WHAT IS EXPECTED -
All of the lines below should be output exactly as shown.

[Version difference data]
*** Begin section ***

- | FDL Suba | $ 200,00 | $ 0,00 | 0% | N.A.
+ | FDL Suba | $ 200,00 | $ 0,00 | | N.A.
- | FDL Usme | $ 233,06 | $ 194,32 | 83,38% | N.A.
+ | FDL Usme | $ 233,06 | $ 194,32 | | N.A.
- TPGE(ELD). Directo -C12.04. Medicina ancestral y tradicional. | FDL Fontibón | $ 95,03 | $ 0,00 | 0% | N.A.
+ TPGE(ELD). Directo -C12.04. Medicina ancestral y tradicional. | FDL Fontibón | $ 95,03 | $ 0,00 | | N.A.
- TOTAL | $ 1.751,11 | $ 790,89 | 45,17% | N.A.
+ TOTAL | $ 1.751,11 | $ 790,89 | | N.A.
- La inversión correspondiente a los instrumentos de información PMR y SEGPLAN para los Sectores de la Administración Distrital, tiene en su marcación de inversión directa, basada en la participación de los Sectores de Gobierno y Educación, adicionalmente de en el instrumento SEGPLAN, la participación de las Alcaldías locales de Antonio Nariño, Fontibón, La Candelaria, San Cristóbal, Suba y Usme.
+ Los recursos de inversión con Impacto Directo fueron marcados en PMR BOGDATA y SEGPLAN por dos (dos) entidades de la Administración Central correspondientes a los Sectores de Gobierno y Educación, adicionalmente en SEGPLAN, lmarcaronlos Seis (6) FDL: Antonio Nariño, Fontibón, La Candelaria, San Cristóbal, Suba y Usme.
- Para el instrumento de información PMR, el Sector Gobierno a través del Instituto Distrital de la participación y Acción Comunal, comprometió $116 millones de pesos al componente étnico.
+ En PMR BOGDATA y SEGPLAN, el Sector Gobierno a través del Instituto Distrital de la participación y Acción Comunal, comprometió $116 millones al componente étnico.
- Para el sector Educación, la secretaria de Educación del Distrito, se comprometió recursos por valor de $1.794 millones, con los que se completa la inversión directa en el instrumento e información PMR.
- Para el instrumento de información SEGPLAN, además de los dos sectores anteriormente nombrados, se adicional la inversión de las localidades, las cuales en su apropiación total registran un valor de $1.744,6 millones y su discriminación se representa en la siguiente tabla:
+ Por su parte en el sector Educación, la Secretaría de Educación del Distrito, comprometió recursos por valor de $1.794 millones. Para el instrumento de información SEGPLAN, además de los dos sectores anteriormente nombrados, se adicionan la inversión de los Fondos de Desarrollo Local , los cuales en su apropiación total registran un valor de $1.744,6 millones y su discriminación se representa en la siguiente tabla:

*** End section ***

TASK RESPONSE -
- | FDL Suba | $ 200,00 | $ 0,00 | 0% | N.A.
+ | FDL Suba | $ 200,00 | $ 0,00 | | N.A.
- | FDL Usme | $ 233,06 | $ 194,32 | 83,38% | N.A.
+ | FDL Usme | $ 233,06 | $ 194,32 | | N.A.
- TPGE(ELD). Directo -C12.04. Medicina ancestral y tradicional. | FDL Fontibón | $ 95,03 | $ 0,00 | 0% | N.A.
+ TPGE(ELD). Directo -C12.04. Medicina ancestral y tradicional. | FDL Fontibón | $ 95,03 | $ 0,00 | | N.A.
- TOTAL | $ 1.751,11 | $ 790,89 | 45,17% | N.A.
+ TOTAL | $ 1.751,11 | $ 790,89 | | N.A.
- La inversión correspondiente a los instrumentos de información PMR y SEGPLAN para los Sectores de la Administración Distrital, tiene en su marcación de inversión directa, basada en la participación de los Sectores de Gobierno y Educación, adicionalmente de en el instrumento SEGPLAN, la participación de las Alcaldías locales de Antonio Nariño, Fontibón, La Candelaria, San Cristóbal, Suba y Usme.
+ Los recursos de inversión con Impacto Directo fueron marcados en PMR BOGDATA y SEGPLAN por dos (dos) entidades de la Administración Central correspondientes a los Sectores de Gobierno y Educación, adicionalmente en SEGPLAN, lmarcaronlos Seis (6) FDL: Antonio Nariño, Fontibón, La Candelaria, San Cristóbal, Suba y Usme.
- Para el instrumento de información PMR, el Sector Gobierno a través del Instituto Distrital de la participación y Acción Comunal, comprometió $116 millones de pesos al componente étnico.
+ En PMR BOGDATA y SEGPLAN, el Sector Gobierno a través del Instituto Distrital de la participación y Acción Comunal, comprometió $116 millones al componente étnico.
- Para el sector Educación, la secretaria de Educación del Distrito, se comprometió recursos por valor de $1.794 millones, con los que se completa la inversión directa en el instrumento e información PMR.
- Para el instrumento de información SEGPLAN, además de los dos sectores anteriormente nombrados, se adicional la inversión de las localidades, las cuales en su apropiación total registran un valor de $1.744,6 millones y su discriminación se representa en la siguiente tabla:
+ Por su parte en el sector Educación, la Secretaría de Educación del Distrito, comprometió recursos por valor de $1.794 millones. Para el instrumento de información SEGPLAN, además de los dos sectores anteriormente nombrados, se adicionan la inversión de los Fondos de Desarrollo Local , los cuales en su apropiación total registran un valor de $1.744,6 millones y su discriminación se representa en la siguiente tabla:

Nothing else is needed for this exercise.